Source information →
▼▼▼
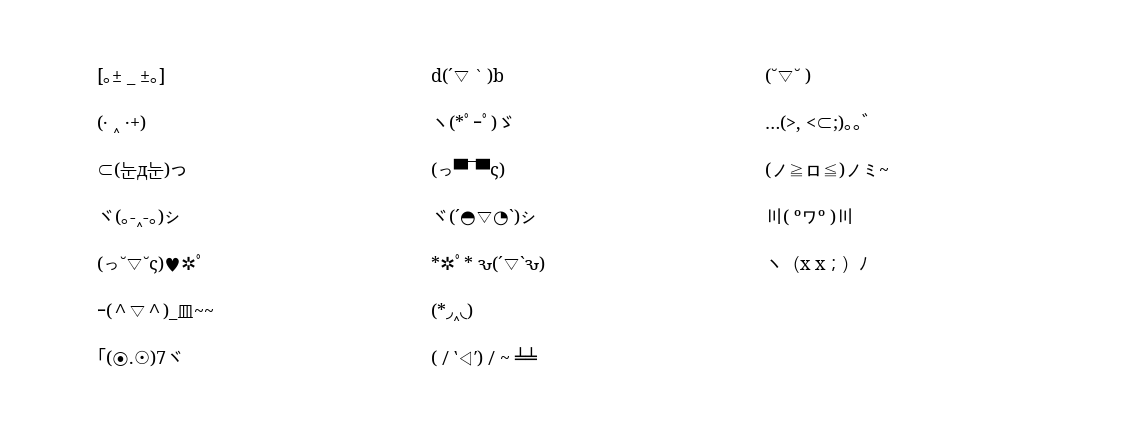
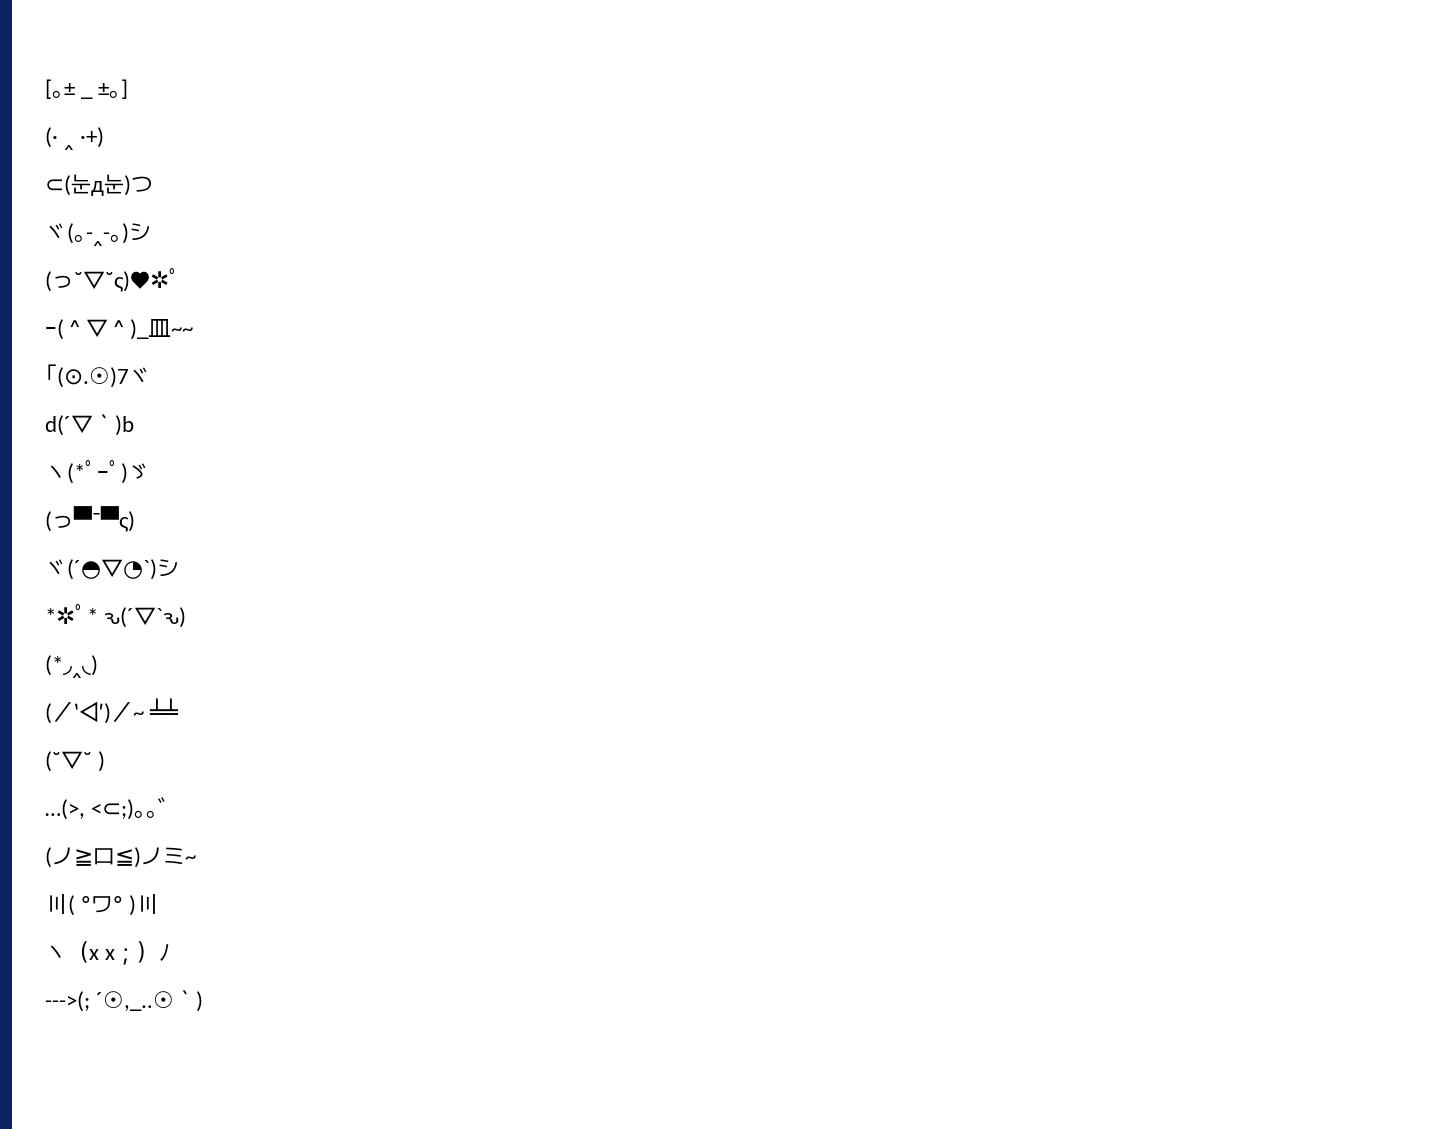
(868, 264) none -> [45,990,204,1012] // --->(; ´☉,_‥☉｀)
▲▲▲
▼▼▼
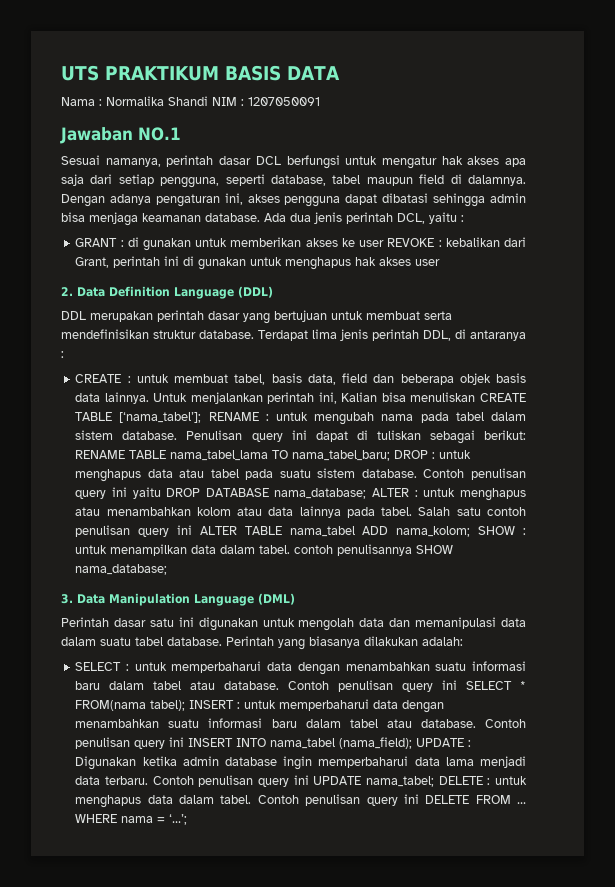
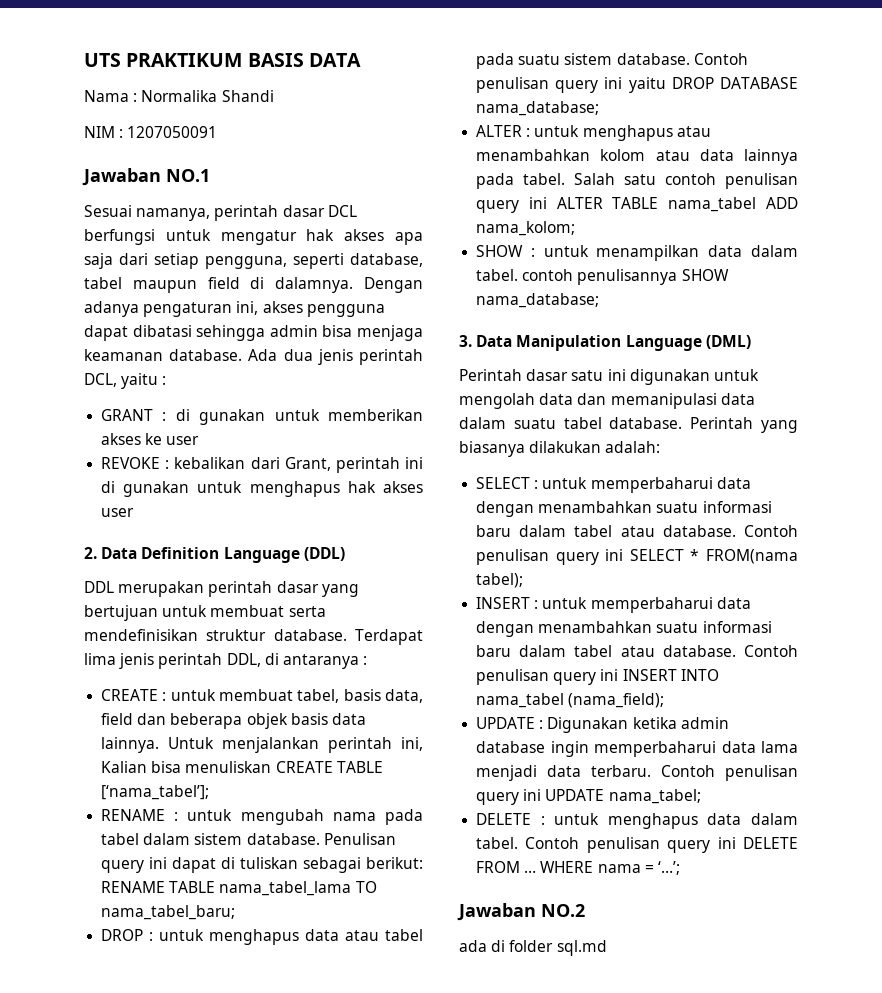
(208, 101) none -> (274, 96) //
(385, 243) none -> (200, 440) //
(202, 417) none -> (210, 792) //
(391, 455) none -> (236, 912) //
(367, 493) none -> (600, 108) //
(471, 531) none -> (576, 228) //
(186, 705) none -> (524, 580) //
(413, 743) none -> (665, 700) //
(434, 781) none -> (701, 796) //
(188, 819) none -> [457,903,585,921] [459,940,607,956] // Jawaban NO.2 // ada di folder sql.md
▲▲▲
The task →
Would you retype exactly the lines above, from the line with "(202, 417) none -> (210, 792) //" to the line with "(188, 819) none", with both end lines kept and nothing more?

Answer to this task →
(202, 417) none -> (210, 792) //
(391, 455) none -> (236, 912) //
(367, 493) none -> (600, 108) //
(471, 531) none -> (576, 228) //
(186, 705) none -> (524, 580) //
(413, 743) none -> (665, 700) //
(434, 781) none -> (701, 796) //
(188, 819) none -> [457,903,585,921] [459,940,607,956] // Jawaban NO.2 // ada di folder sql.md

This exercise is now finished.